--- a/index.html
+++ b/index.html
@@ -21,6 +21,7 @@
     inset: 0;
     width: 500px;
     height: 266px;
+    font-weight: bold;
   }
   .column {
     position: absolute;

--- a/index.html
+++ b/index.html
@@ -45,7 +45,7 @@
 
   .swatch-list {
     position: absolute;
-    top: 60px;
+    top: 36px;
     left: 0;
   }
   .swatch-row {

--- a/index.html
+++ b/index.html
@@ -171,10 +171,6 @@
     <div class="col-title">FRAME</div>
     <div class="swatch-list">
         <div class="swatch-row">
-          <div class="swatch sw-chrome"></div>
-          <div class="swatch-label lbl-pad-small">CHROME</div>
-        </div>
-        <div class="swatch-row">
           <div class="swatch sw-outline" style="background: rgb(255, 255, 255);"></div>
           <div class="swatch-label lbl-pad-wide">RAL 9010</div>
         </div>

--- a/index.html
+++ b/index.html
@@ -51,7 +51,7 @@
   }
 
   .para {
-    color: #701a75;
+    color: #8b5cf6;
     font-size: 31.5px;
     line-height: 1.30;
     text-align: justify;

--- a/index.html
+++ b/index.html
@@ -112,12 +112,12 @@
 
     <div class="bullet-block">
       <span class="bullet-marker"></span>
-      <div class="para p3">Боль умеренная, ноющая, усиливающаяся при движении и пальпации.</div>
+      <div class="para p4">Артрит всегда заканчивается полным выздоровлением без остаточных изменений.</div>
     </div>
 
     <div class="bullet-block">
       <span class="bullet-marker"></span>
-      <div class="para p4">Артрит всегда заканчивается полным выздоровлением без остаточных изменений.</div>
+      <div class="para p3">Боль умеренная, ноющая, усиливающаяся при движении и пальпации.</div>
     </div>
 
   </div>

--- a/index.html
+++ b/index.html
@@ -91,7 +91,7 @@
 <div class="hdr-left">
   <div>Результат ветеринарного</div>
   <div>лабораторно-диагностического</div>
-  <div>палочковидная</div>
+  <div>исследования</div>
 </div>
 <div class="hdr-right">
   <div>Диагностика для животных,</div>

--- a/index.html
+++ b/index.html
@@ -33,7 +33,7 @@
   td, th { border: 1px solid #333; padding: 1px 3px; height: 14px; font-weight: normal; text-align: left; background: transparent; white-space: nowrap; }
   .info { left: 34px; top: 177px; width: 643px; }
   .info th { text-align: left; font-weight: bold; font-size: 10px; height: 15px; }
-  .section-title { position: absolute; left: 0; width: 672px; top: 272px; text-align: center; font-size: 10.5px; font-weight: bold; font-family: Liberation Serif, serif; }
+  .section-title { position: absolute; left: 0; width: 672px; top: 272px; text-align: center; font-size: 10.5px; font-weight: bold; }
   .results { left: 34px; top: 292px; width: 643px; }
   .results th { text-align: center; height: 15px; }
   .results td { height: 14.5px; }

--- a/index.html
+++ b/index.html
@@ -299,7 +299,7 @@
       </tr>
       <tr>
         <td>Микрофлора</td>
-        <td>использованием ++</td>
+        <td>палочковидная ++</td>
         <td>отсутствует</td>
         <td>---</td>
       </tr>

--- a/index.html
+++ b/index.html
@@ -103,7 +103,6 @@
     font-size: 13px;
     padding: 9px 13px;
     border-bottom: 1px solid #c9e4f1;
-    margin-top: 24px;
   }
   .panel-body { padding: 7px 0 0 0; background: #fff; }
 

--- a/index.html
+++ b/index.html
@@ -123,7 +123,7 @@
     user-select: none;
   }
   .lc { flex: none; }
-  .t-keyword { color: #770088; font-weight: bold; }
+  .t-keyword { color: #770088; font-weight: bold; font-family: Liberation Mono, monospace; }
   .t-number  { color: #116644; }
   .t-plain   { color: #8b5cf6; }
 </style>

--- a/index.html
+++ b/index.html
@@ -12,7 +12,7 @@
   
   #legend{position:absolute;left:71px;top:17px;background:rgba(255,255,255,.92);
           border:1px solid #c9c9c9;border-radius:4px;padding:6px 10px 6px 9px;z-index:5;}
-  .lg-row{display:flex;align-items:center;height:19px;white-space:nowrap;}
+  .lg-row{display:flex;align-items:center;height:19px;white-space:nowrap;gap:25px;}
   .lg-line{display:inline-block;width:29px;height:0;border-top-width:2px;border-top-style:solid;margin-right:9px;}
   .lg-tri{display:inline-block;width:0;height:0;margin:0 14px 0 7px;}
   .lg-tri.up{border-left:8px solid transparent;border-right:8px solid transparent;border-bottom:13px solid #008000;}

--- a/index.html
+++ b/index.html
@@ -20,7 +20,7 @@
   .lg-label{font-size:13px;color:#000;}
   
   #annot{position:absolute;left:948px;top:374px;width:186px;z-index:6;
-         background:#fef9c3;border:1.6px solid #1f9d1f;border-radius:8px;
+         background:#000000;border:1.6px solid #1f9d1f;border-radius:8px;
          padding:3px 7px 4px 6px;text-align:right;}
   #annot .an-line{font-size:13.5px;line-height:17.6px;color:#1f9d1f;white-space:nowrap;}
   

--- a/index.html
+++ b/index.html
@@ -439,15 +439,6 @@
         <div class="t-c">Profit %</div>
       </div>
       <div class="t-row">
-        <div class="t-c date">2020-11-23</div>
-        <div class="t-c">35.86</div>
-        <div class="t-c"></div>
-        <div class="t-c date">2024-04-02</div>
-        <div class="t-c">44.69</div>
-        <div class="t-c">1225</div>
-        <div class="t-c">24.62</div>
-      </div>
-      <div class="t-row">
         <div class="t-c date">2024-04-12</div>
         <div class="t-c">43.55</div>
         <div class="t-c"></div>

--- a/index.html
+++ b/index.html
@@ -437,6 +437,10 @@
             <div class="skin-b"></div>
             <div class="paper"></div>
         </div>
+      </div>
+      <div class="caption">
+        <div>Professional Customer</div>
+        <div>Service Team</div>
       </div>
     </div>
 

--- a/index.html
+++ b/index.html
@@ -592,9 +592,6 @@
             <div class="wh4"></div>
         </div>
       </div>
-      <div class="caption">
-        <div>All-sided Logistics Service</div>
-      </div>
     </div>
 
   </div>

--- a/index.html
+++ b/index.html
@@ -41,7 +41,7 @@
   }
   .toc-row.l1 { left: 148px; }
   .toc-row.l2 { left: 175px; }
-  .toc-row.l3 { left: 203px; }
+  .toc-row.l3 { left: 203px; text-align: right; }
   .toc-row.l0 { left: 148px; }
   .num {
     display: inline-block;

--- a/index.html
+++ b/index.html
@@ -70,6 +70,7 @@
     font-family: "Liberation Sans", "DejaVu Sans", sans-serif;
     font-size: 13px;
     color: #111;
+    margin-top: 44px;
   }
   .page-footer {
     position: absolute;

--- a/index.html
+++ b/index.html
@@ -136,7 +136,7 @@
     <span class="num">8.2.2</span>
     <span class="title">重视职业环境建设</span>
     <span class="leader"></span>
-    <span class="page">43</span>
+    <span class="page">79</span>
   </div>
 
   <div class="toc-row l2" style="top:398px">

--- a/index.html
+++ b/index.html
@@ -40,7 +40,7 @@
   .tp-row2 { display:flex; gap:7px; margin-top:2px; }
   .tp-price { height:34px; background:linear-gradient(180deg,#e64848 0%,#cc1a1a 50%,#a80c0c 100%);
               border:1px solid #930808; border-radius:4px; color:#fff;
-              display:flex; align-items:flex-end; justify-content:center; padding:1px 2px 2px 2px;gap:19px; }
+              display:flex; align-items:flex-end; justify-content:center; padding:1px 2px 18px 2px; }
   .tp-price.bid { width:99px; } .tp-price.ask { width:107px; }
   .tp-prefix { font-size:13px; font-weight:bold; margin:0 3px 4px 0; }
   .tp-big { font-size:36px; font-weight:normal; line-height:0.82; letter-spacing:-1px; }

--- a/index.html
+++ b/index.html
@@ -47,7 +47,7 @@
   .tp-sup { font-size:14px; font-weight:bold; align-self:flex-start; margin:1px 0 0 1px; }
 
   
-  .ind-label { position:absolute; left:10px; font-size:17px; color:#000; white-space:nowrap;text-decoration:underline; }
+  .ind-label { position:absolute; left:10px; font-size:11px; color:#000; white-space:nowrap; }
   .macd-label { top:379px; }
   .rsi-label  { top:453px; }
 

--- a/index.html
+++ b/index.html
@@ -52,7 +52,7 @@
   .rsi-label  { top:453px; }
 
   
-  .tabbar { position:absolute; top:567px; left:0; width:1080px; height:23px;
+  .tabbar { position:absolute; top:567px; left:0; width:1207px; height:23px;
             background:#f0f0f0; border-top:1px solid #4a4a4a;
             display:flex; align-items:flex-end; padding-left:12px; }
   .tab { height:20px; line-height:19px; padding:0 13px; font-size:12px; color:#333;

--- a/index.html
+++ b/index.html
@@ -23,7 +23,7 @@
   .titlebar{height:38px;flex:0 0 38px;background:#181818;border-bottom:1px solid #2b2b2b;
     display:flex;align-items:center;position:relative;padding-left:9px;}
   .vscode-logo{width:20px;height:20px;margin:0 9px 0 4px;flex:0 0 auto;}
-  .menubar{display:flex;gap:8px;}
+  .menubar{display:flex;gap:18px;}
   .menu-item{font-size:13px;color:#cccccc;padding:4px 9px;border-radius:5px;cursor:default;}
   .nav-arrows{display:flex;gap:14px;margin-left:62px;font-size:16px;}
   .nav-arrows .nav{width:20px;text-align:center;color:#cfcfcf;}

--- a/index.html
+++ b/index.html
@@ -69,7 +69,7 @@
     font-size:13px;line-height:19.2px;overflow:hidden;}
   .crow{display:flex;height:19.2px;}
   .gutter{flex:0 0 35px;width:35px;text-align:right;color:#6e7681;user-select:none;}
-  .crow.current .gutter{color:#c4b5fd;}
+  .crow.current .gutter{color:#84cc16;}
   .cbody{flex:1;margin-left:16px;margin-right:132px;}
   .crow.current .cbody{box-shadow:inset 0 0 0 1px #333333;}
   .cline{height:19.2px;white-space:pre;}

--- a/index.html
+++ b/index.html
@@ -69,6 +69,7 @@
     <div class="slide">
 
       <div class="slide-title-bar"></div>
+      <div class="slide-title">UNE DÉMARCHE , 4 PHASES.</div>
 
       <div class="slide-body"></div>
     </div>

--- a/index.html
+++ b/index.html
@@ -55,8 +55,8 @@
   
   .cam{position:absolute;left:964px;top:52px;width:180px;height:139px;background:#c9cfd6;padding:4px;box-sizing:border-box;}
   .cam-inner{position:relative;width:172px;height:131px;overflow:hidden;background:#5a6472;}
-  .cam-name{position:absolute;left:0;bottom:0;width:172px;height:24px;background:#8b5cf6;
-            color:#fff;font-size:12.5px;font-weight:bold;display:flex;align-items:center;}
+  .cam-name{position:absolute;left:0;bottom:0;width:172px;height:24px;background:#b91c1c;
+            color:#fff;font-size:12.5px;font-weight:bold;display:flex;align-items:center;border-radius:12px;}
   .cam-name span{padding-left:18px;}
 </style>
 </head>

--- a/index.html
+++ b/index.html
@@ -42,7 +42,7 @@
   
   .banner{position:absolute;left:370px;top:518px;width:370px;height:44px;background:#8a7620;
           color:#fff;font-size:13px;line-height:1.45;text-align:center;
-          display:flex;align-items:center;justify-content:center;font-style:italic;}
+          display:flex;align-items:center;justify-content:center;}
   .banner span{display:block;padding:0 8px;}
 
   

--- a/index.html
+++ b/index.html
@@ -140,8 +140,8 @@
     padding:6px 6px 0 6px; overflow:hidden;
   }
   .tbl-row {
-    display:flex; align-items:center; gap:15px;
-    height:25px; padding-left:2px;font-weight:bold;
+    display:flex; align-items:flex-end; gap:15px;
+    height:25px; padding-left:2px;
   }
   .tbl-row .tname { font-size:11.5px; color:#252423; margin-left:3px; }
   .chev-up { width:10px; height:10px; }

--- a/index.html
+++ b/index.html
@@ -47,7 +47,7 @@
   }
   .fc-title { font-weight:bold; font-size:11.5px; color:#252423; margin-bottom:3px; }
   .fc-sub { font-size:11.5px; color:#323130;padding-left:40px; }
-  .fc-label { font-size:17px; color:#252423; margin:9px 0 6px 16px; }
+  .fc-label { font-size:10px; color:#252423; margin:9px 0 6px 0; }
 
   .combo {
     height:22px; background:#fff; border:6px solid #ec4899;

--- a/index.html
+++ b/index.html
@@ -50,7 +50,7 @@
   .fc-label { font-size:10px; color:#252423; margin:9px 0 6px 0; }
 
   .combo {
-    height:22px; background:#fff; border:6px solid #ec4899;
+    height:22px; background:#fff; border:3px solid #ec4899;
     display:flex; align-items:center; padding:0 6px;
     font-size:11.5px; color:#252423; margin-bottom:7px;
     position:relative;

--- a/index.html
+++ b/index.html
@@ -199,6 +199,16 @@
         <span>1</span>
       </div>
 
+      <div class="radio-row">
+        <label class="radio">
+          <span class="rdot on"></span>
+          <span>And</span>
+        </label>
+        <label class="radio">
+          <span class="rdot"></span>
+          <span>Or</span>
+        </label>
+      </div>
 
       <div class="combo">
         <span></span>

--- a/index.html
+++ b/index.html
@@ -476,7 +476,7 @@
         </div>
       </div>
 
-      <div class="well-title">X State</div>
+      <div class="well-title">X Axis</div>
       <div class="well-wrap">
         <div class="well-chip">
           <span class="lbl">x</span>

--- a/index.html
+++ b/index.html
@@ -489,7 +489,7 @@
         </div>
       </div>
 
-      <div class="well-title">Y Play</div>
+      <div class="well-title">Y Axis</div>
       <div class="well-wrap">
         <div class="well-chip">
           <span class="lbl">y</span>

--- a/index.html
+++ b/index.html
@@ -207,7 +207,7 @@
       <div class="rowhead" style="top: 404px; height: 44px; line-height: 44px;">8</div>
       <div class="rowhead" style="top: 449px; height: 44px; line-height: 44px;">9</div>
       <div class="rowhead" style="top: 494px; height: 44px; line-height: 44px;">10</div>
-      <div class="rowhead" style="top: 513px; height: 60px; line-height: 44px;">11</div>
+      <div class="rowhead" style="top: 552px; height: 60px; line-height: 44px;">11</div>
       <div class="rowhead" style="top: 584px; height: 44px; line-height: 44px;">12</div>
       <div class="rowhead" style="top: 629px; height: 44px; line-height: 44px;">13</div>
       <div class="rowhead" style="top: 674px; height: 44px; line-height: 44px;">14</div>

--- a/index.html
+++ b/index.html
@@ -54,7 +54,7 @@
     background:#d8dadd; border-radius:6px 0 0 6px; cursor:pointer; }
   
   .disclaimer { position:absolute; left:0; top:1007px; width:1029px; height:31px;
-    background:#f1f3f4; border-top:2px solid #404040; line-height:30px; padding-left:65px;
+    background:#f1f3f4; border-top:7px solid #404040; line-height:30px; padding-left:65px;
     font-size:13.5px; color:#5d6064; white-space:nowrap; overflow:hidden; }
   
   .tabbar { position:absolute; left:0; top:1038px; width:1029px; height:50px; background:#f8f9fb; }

^^^^^^^^^^^^^^^^

## Exercise objective
Each line of the data that holds the word "price" should be copied.

## Answer section
   .tp-price { height:34px; background:linear-gradient(180deg,#e64848 0%,#cc1a1a 50%,#a80c0c 100%);
   .tp-price.bid { width:99px; } .tp-price.ask { width:107px; }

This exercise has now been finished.